* Source material:
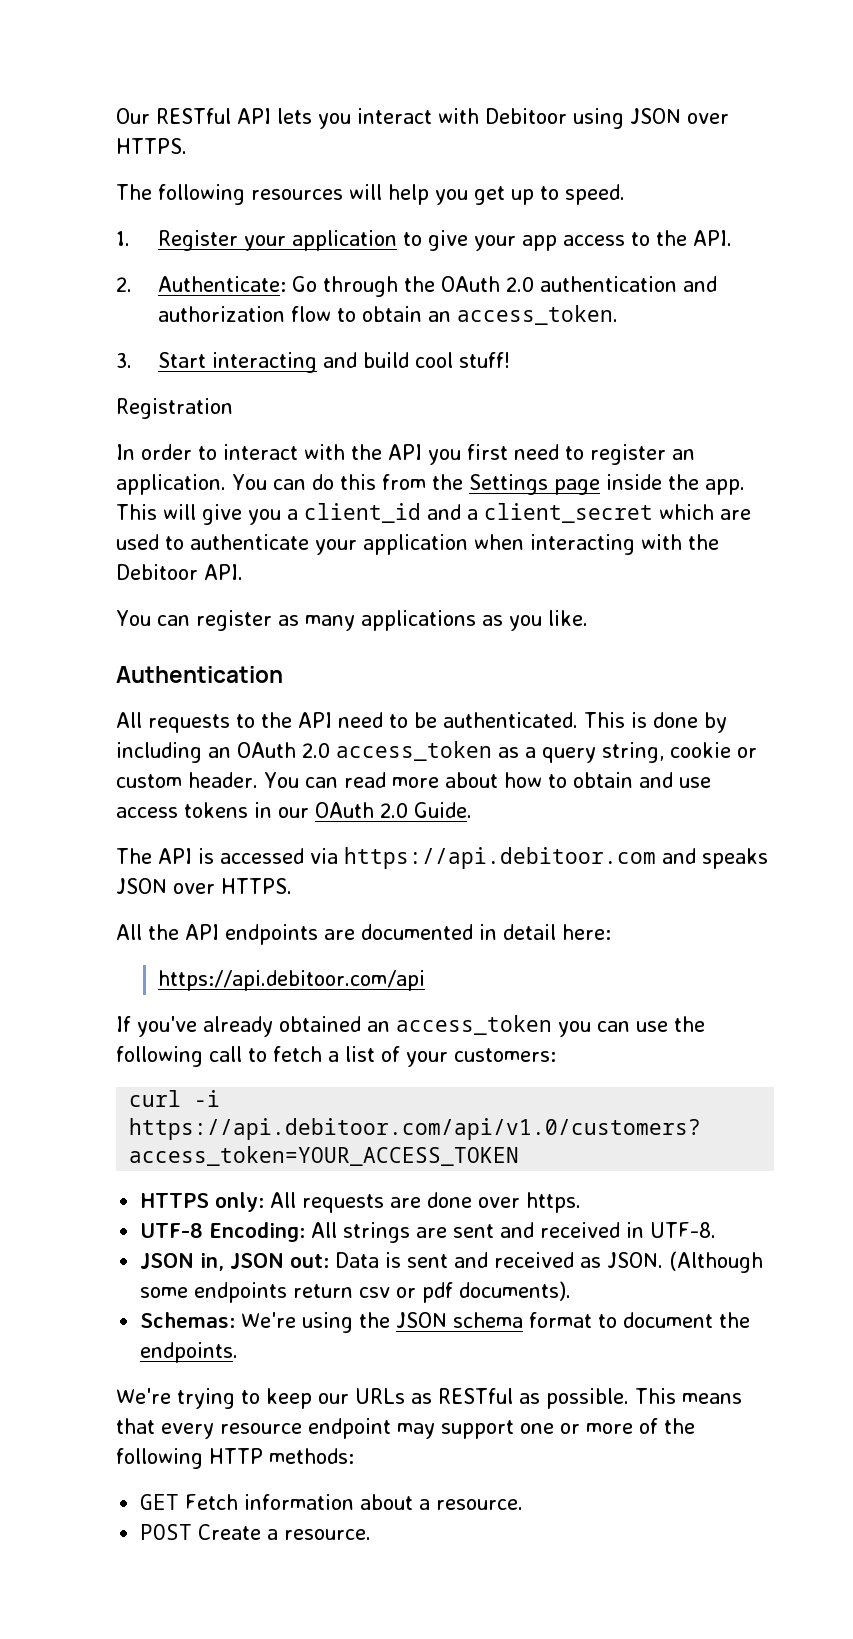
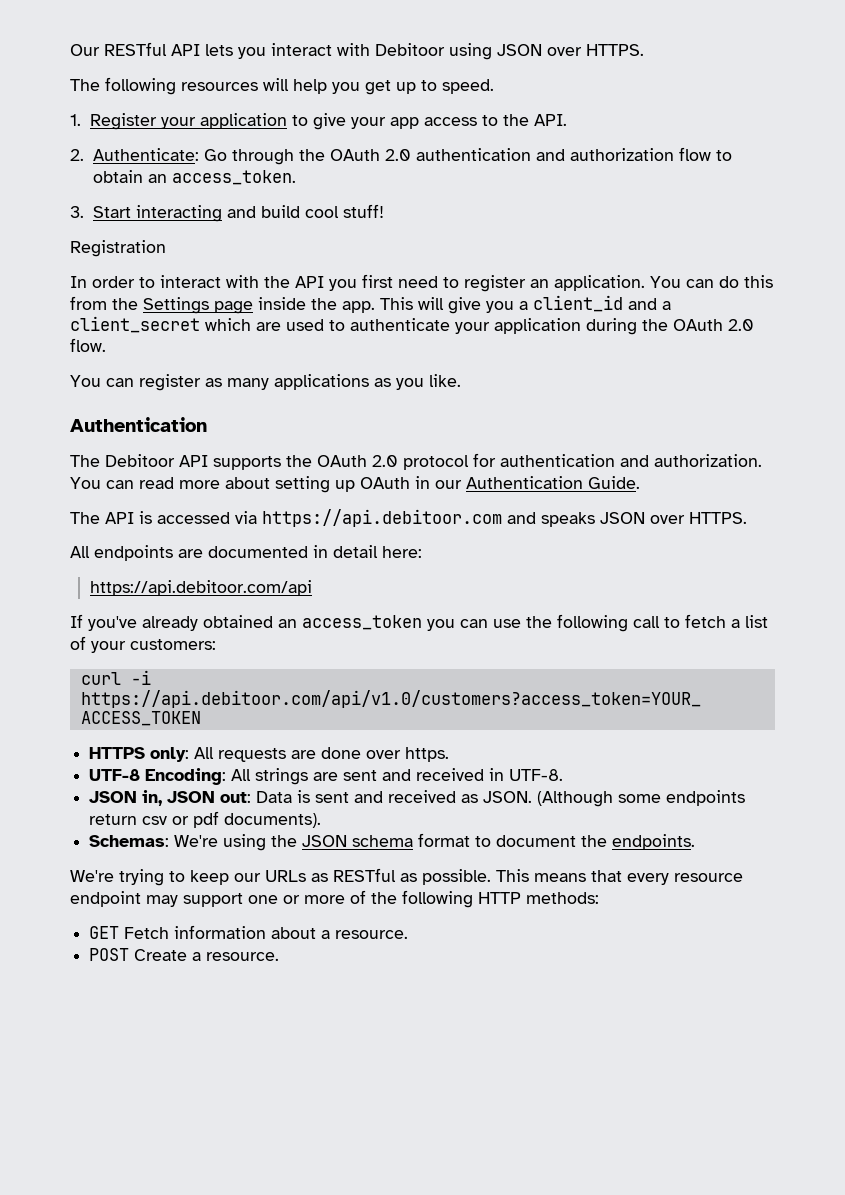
- This will give you a client_id and a client_secret which are used to authenticate your application when interacting with the Debitoor API.
+ This will give you a client_id and a client_secret which are used to authenticate your application during the OAuth 2.0 flow.
- All requests to the API need to be authenticated. This is done by including an OAuth 2.0 access_token as a query string, cookie or custom header.
+ The Debitoor API supports the OAuth 2.0 protocol for authentication and authorization.
- You can read more about how to obtain and use access tokens in our OAuth 2.0 Guide.
+ You can read more about setting up OAuth in our Authentication Guide.
- All the API endpoints are documented in detail here:
+ All endpoints are documented in detail here:

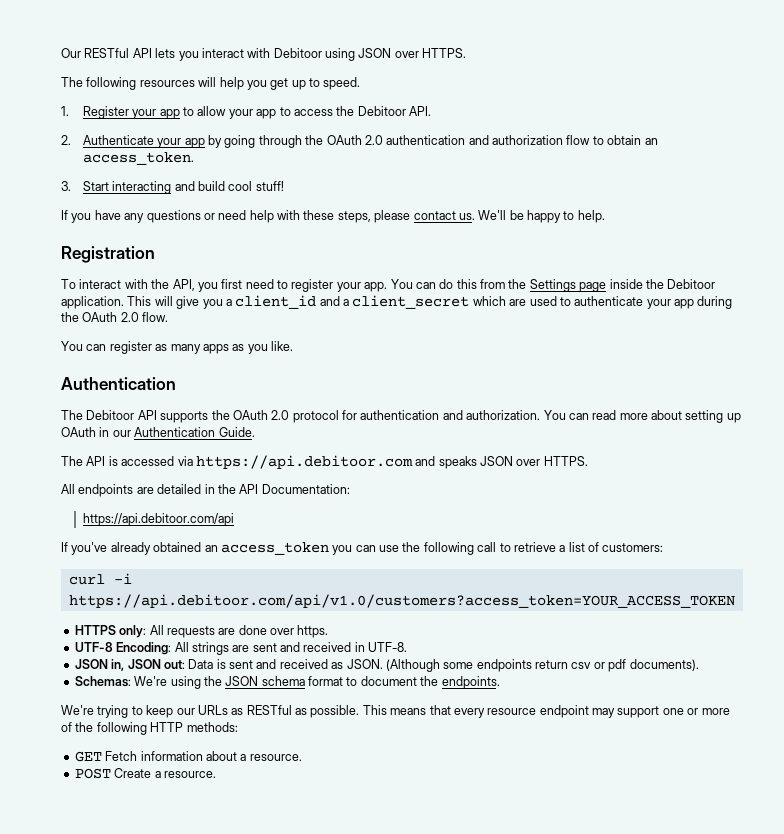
- 1. Register your application to give your app access to the API.
- 2. Authenticate: Go through the OAuth 2.0 authentication and authorization flow to obtain an access_token.
+ 1. Register your app to allow your app to access the Debitoor API.
+ 2. Authenticate your app by going through the OAuth 2.0 authentication and authorization flow to obtain an access_token.
+ If you have any questions or need help with these steps, please contact us. We'll be happy to help.
  Registration
- In order to interact with the API you first need to register an application.
+ To interact with the API, you first need to register your app.
- You can do this from the Settings page inside the app.
+ You can do this from the Settings page inside the Debitoor application.
- This will give you a client_id and a client_secret which are used to authenticate your application during the OAuth 2.0 flow.
+ This will give you a client_id and a client_secret which are used to authenticate your app during the OAuth 2.0 flow.
- You can register as many applications as you like.
+ You can register as many apps as you like.
- All endpoints are documented in detail here:
+ All endpoints are detailed in the API Documentation:
- If you've already obtained an access_token you can use the following call to fetch a list of your customers:
+ If you've already obtained an access_token you can use the following call to retrieve a list of customers:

* Exercise directions: Return the records verbatim, minus pictures.

* Your response:
- This will give you a client_id and a client_secret which are used to authenticate your application when interacting with the Debitoor API.
+ This will give you a client_id and a client_secret which are used to authenticate your application during the OAuth 2.0 flow.
- All requests to the API need to be authenticated. This is done by including an OAuth 2.0 access_token as a query string, cookie or custom header.
+ The Debitoor API supports the OAuth 2.0 protocol for authentication and authorization.
- You can read more about how to obtain and use access tokens in our OAuth 2.0 Guide.
+ You can read more about setting up OAuth in our Authentication Guide.
- All the API endpoints are documented in detail here:
+ All endpoints are documented in detail here:

- 1. Register your application to give your app access to the API.
- 2. Authenticate: Go through the OAuth 2.0 authentication and authorization flow to obtain an access_token.
+ 1. Register your app to allow your app to access the Debitoor API.
+ 2. Authenticate your app by going through the OAuth 2.0 authentication and authorization flow to obtain an access_token.
+ If you have any questions or need help with these steps, please contact us. We'll be happy to help.
  Registration
- In order to interact with the API you first need to register an application.
+ To interact with the API, you first need to register your app.
- You can do this from the Settings page inside the app.
+ You can do this from the Settings page inside the Debitoor application.
- This will give you a client_id and a client_secret which are used to authenticate your application during the OAuth 2.0 flow.
+ This will give you a client_id and a client_secret which are used to authenticate your app during the OAuth 2.0 flow.
- You can register as many applications as you like.
+ You can register as many apps as you like.
- All endpoints are documented in detail here:
+ All endpoints are detailed in the API Documentation:
- If you've already obtained an access_token you can use the following call to fetch a list of your customers:
+ If you've already obtained an access_token you can use the following call to retrieve a list of customers:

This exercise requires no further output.